◆ **ASSIGNMENT**:
Transcribe, exactly and without pictures, the lines below from the line with "3063 | 65+_Coconino: 5,473 -> 5,573" to the line with "Rural industry | Steal", both ends included, and no others.

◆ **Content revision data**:
►
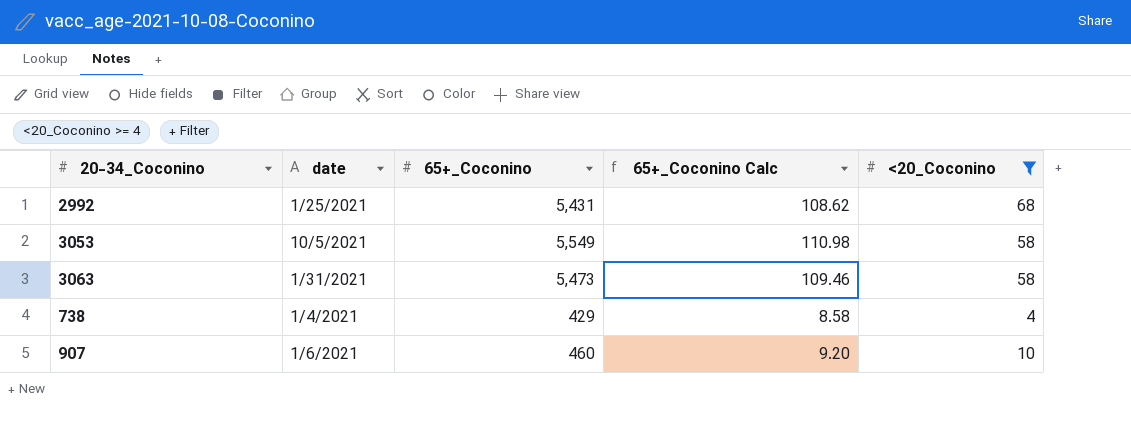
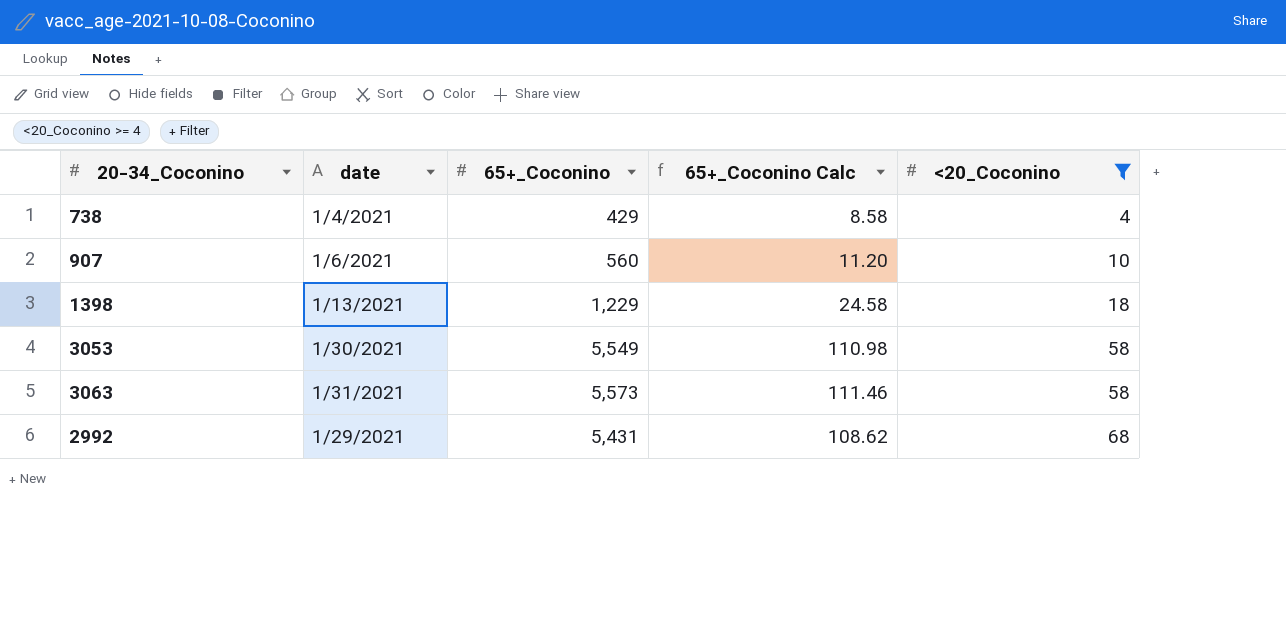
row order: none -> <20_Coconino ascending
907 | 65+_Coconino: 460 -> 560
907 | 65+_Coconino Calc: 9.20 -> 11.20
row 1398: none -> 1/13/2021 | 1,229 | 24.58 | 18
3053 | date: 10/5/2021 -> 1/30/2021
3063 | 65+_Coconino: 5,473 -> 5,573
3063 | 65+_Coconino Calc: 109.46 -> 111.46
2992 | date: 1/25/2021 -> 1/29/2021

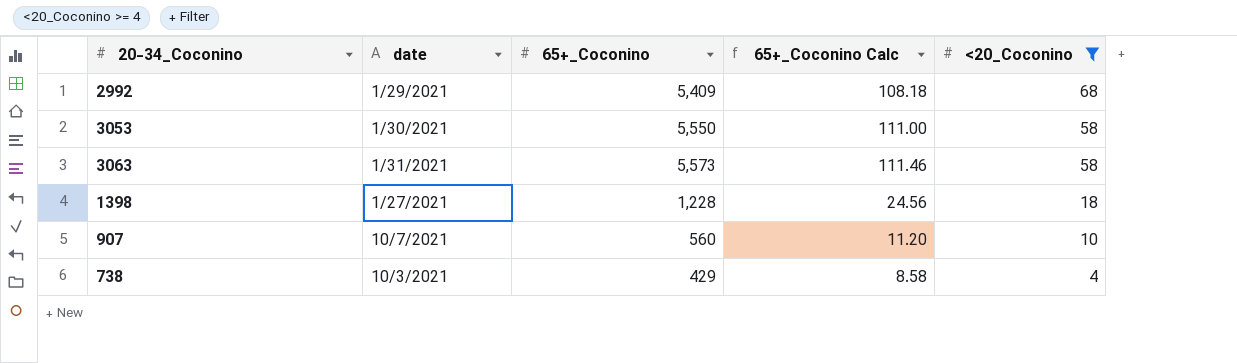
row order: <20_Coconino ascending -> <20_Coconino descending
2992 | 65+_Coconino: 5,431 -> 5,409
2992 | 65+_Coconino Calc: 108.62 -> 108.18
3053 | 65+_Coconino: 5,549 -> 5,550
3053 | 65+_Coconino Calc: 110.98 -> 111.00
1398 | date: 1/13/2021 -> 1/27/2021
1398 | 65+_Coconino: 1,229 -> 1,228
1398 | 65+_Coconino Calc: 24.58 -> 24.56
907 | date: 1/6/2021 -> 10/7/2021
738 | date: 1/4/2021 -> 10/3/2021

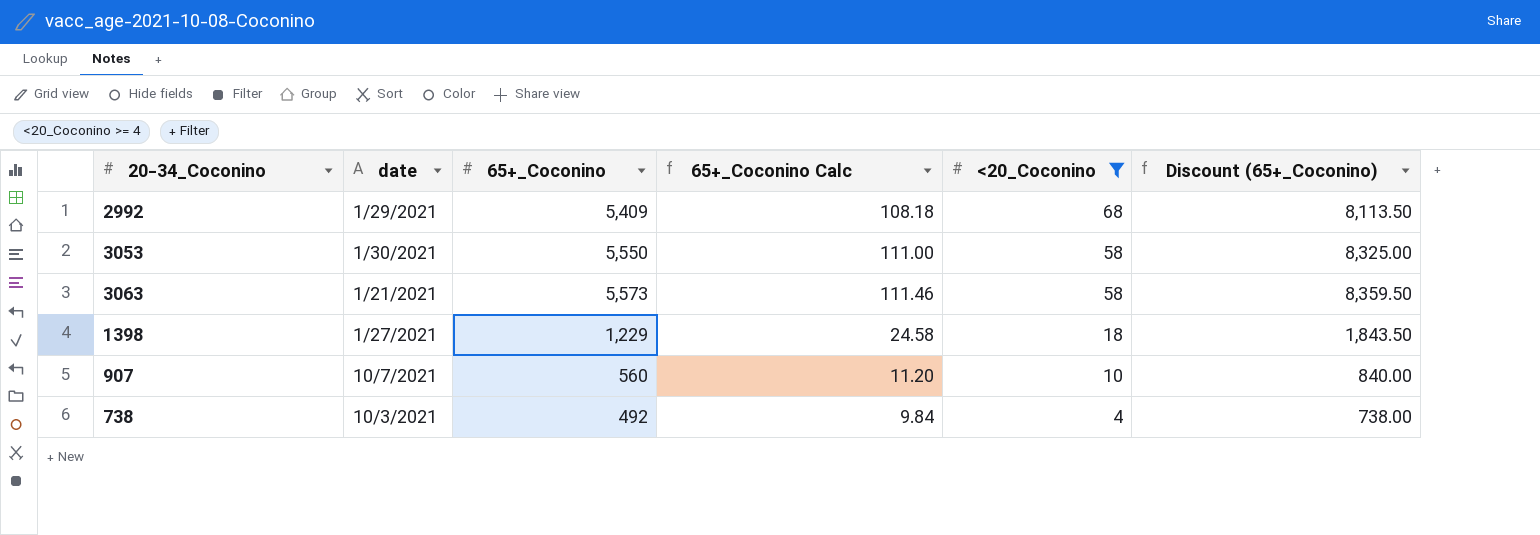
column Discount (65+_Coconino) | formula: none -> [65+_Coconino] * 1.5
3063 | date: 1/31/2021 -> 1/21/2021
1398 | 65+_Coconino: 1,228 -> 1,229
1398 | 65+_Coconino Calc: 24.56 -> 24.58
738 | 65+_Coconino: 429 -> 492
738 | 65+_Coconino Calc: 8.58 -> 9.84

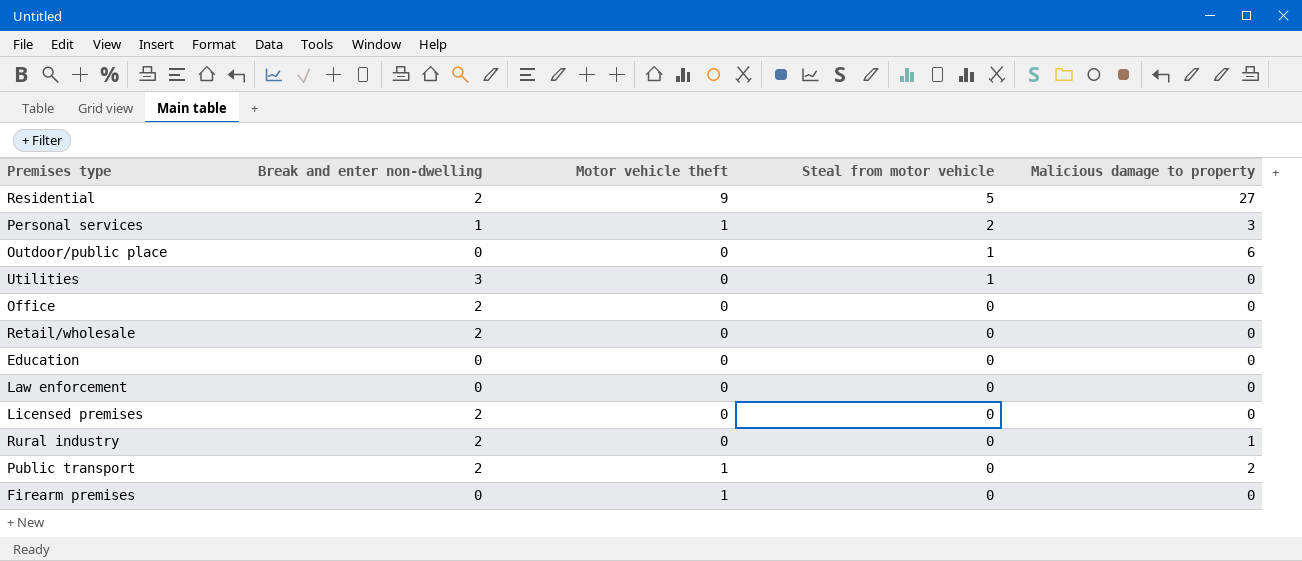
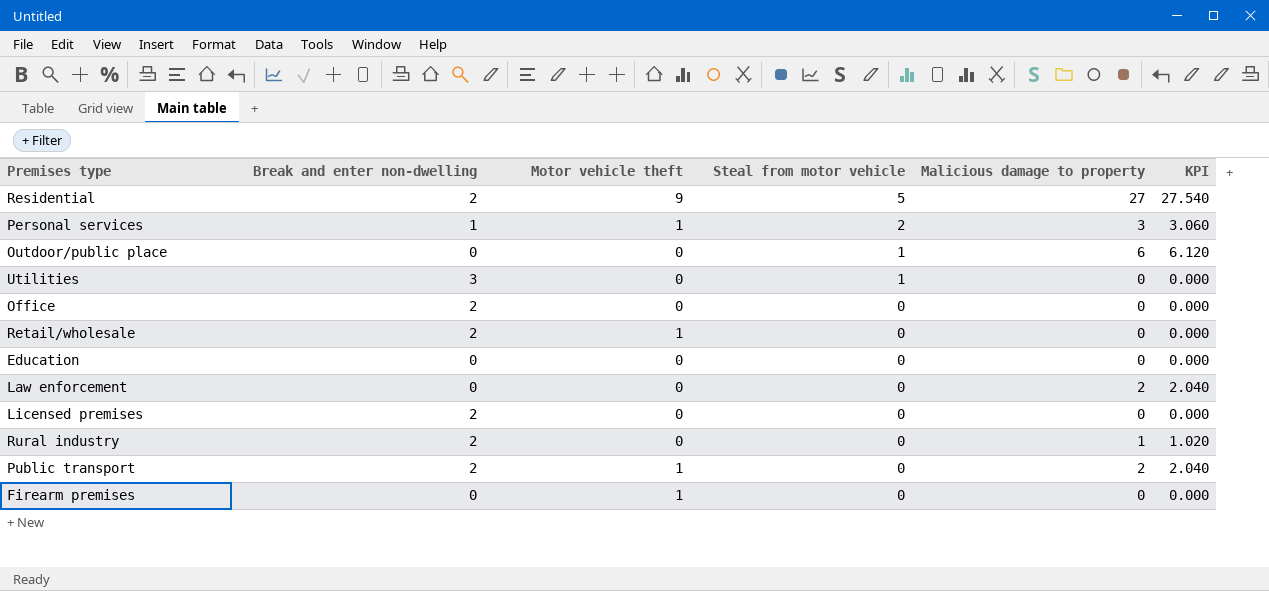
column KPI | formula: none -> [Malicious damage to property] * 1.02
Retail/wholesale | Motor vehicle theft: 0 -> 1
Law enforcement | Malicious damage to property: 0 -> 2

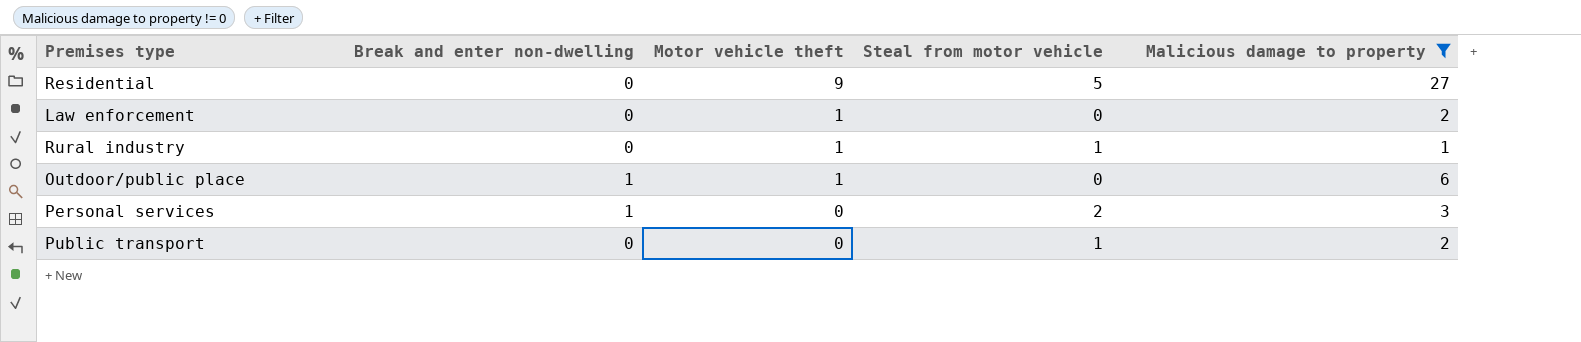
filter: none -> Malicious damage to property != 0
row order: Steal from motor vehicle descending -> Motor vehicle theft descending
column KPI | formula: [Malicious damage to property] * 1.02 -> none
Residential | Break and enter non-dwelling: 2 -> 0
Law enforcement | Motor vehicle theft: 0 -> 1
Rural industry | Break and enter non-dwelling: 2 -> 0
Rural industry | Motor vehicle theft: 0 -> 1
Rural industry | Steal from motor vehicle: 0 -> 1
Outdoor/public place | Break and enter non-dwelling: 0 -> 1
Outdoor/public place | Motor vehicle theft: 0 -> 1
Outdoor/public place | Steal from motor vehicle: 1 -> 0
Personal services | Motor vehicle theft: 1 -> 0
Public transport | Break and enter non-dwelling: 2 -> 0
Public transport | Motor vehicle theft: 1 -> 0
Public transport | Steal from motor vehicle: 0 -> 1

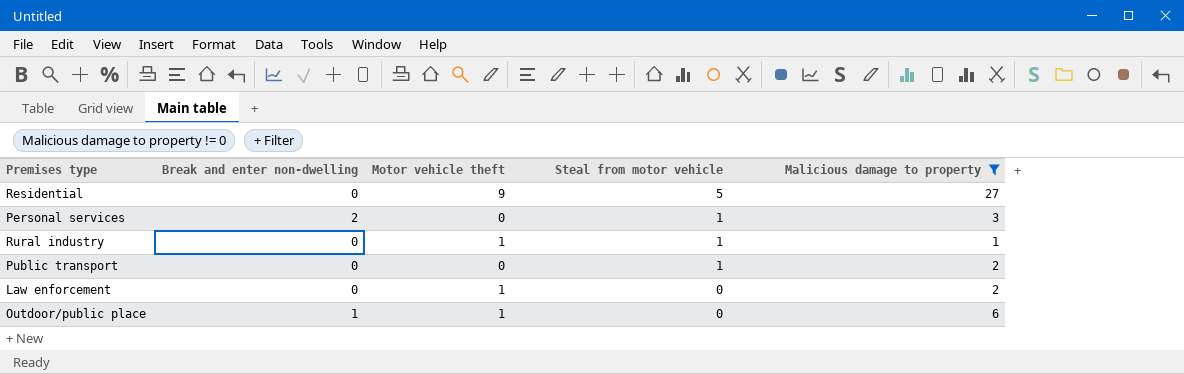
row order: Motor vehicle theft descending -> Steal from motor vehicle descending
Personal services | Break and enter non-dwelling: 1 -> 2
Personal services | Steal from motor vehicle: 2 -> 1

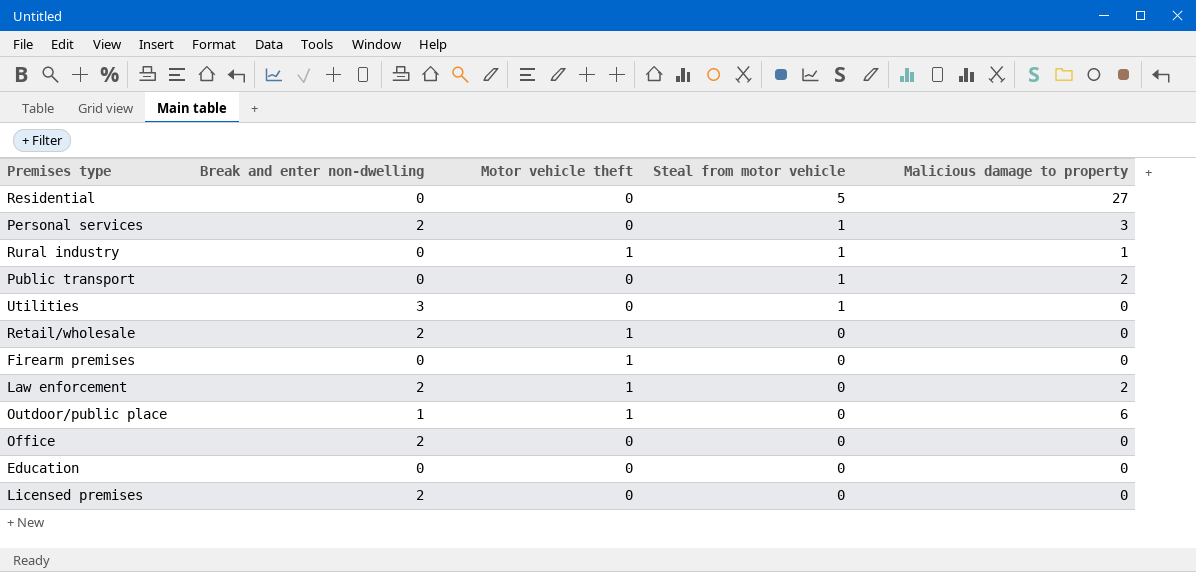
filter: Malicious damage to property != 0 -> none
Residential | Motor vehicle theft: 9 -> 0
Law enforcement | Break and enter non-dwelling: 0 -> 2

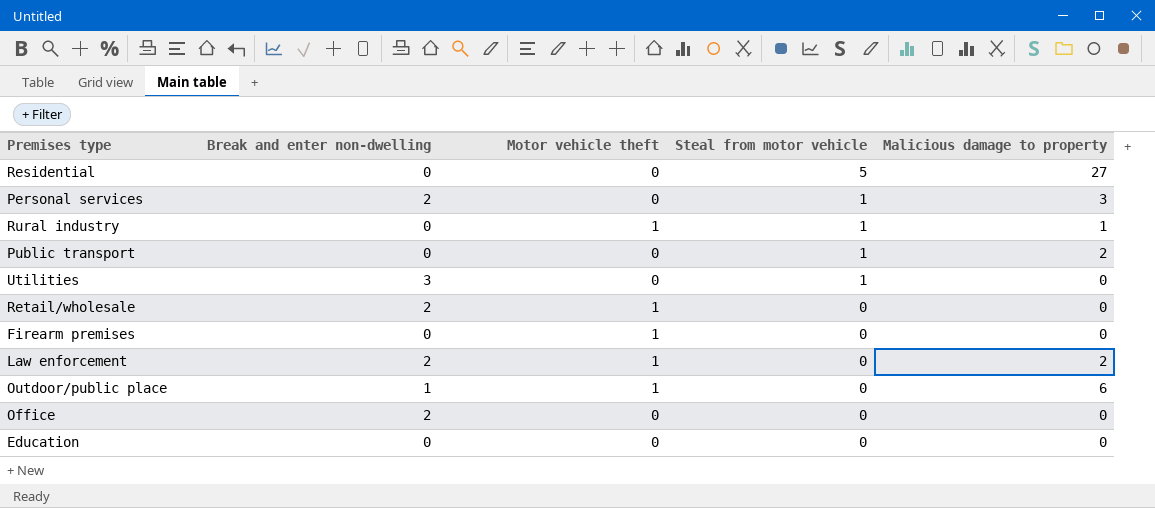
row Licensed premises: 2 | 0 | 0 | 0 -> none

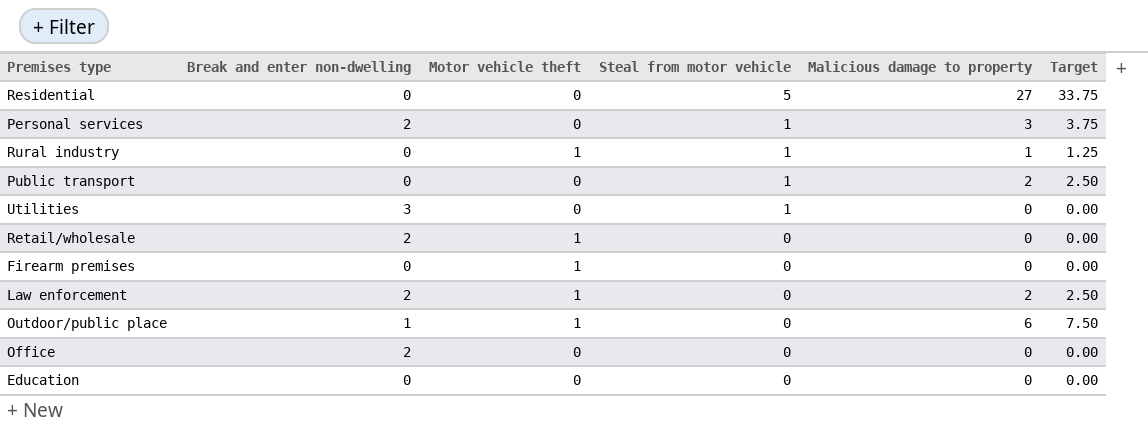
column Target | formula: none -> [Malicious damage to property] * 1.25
◄
◆ **ANSWER TO THE EXERCISE**:
3063 | 65+_Coconino: 5,473 -> 5,573
3063 | 65+_Coconino Calc: 109.46 -> 111.46
2992 | date: 1/25/2021 -> 1/29/2021

row order: <20_Coconino ascending -> <20_Coconino descending
2992 | 65+_Coconino: 5,431 -> 5,409
2992 | 65+_Coconino Calc: 108.62 -> 108.18
3053 | 65+_Coconino: 5,549 -> 5,550
3053 | 65+_Coconino Calc: 110.98 -> 111.00
1398 | date: 1/13/2021 -> 1/27/2021
1398 | 65+_Coconino: 1,229 -> 1,228
1398 | 65+_Coconino Calc: 24.58 -> 24.56
907 | date: 1/6/2021 -> 10/7/2021
738 | date: 1/4/2021 -> 10/3/2021

column Discount (65+_Coconino) | formula: none -> [65+_Coconino] * 1.5
3063 | date: 1/31/2021 -> 1/21/2021
1398 | 65+_Coconino: 1,228 -> 1,229
1398 | 65+_Coconino Calc: 24.56 -> 24.58
738 | 65+_Coconino: 429 -> 492
738 | 65+_Coconino Calc: 8.58 -> 9.84

column KPI | formula: none -> [Malicious damage to property] * 1.02
Retail/wholesale | Motor vehicle theft: 0 -> 1
Law enforcement | Malicious damage to property: 0 -> 2

filter: none -> Malicious damage to property != 0
row order: Steal from motor vehicle descending -> Motor vehicle theft descending
column KPI | formula: [Malicious damage to property] * 1.02 -> none
Residential | Break and enter non-dwelling: 2 -> 0
Law enforcement | Motor vehicle theft: 0 -> 1
Rural industry | Break and enter non-dwelling: 2 -> 0
Rural industry | Motor vehicle theft: 0 -> 1
Rural industry | Steal from motor vehicle: 0 -> 1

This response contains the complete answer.